• **Structured diff data**
--------------------
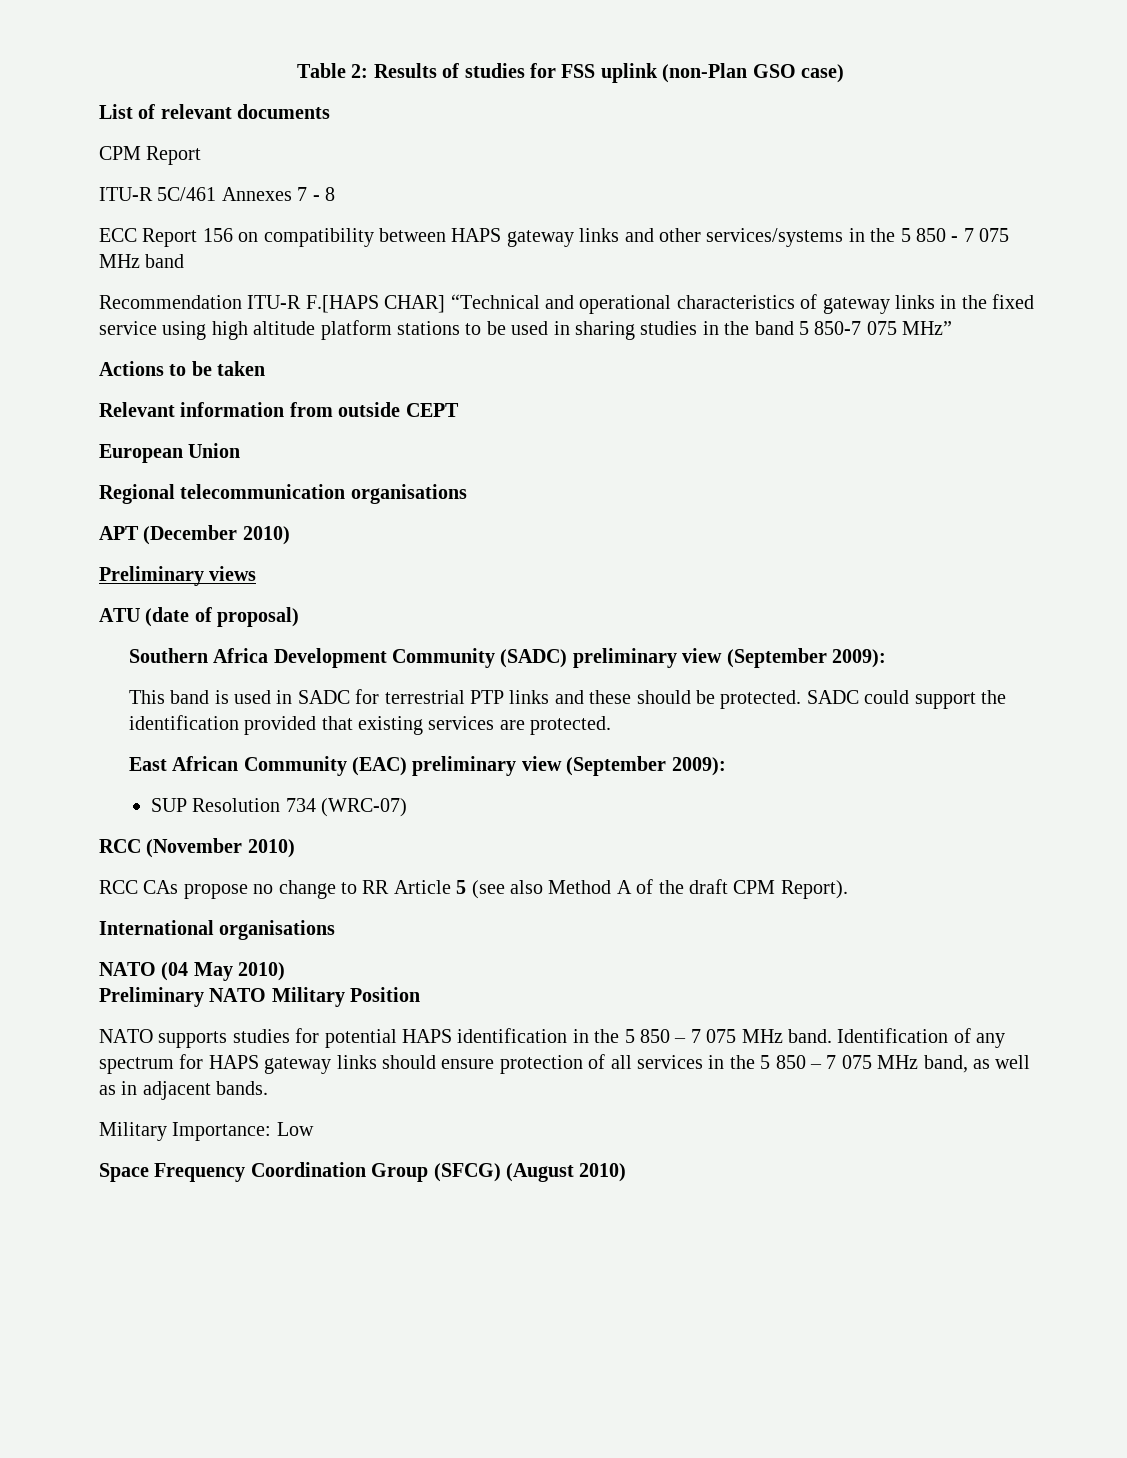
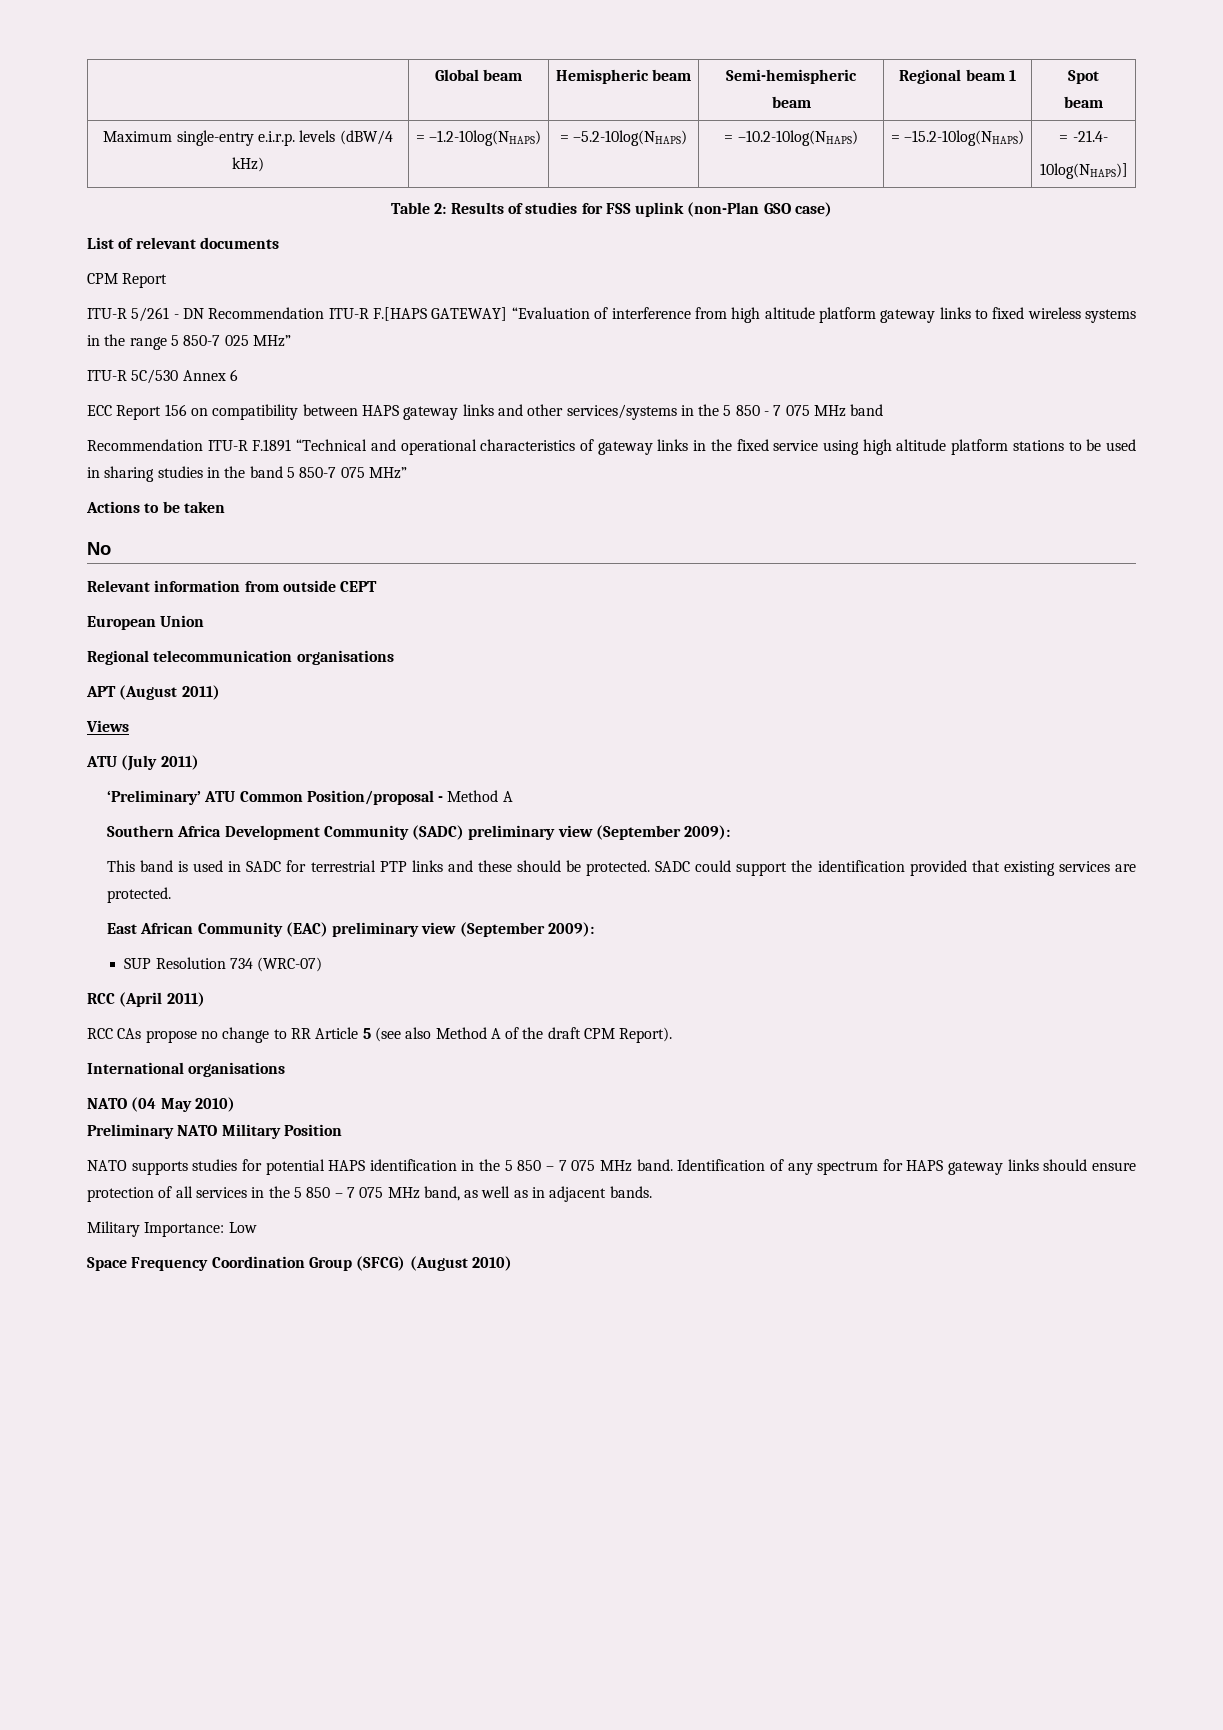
+ | Global beam | Hemispheric beam | Semi-hemispheric beam | Regional beam 1 | Spot
+ beam
+ Maximum single-entry e.i.r.p. levels (dBW/4 kHz) | = –1.2-10log(NHAPS) | = –5.2-10log(NHAPS) | = –10.2-10log(NHAPS) | = –15.2-10log(NHAPS) | = -21.4-
+ 10log(NHAPS)]
- ITU-R 5C/461 Annexes 7 - 8
+ ITU-R 5/261 - DN Recommendation ITU-R F.[HAPS GATEWAY] “Evaluation of interference from high altitude platform gateway links to fixed wireless systems in the range 5 850-7 025 MHz”
+ ITU-R 5C/530 Annex 6
- Recommendation ITU-R F.[HAPS CHAR] “Technical and operational characteristics of gateway links in the fixed service using high altitude platform stations to be used in sharing studies in the band 5 850-7 075 MHz”
+ Recommendation ITU-R F.1891 “Technical and operational characteristics of gateway links in the fixed service using high altitude platform stations to be used in sharing studies in the band 5 850-7 075 MHz”
+ No
- APT (December 2010)
- Preliminary views
- ATU (date of proposal)
+ APT (August 2011)
+ Views
+ ATU (July 2011)
+ ‘Preliminary’ ATU Common Position/proposal - Method A
- RCC (November 2010)
+ RCC (April 2011)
--------------------
• **What you will do**
Note how many lines of the records contain the string "NHAPS", and give that number with nothing added.

• **Final answer**
2